**Your assignment**
State how many lines of the entries hold the string "data", and nothing more.

**Records for the exercise**
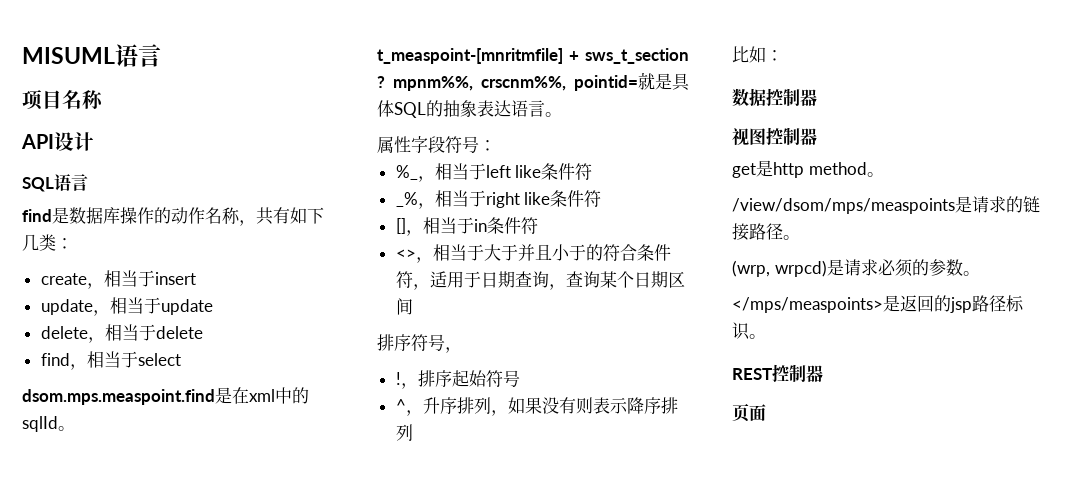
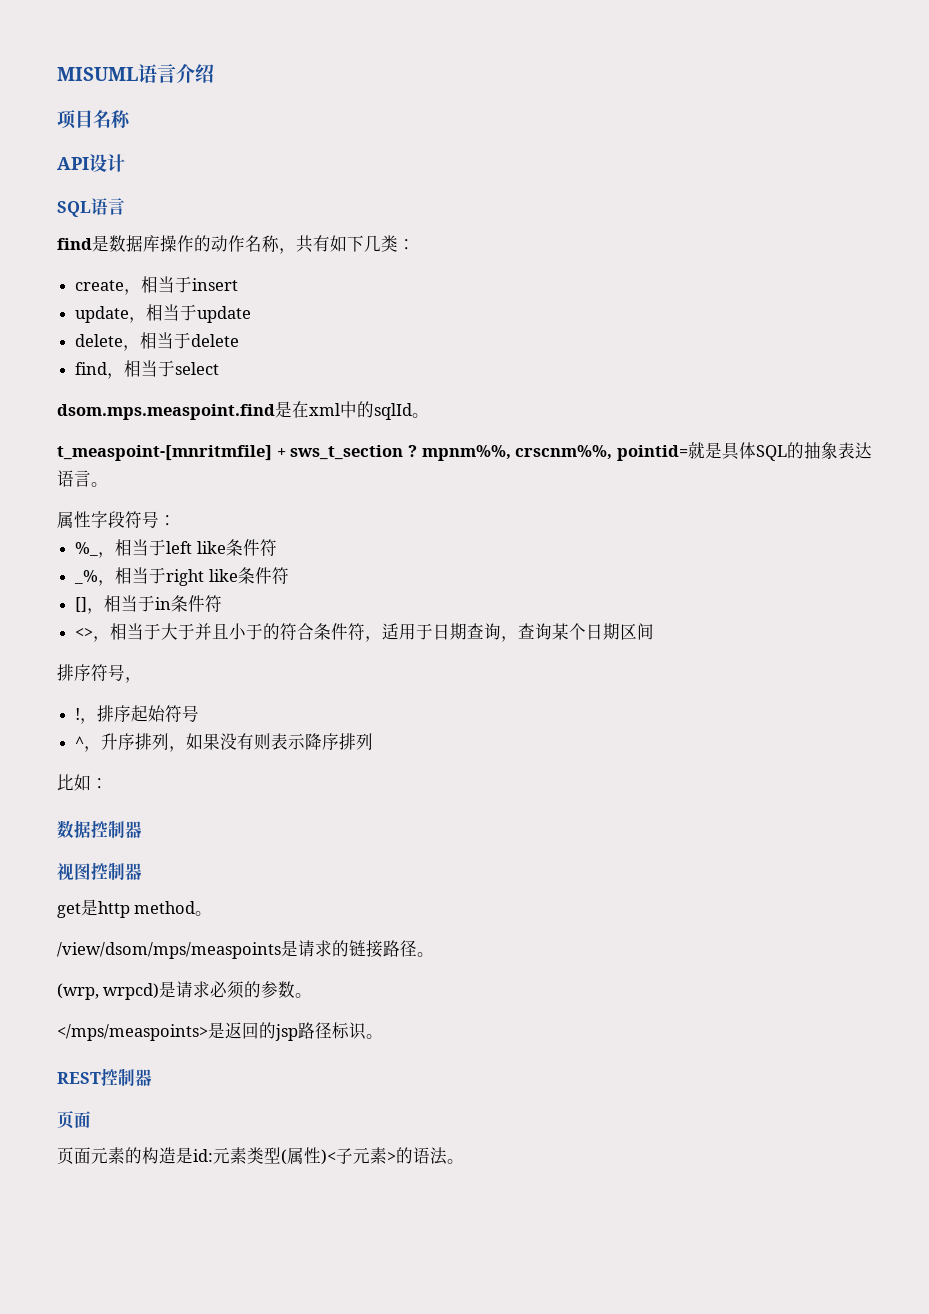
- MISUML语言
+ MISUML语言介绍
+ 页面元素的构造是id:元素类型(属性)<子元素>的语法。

---

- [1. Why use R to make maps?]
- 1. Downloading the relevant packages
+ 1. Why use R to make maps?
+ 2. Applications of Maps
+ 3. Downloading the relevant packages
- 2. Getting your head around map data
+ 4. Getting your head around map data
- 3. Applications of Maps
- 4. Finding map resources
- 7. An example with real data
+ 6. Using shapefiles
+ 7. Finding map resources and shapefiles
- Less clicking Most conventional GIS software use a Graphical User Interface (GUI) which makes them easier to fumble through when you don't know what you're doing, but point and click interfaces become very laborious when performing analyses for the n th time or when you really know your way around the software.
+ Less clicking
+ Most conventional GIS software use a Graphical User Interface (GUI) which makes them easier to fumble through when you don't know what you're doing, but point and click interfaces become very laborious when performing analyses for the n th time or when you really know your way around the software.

**Response box**
3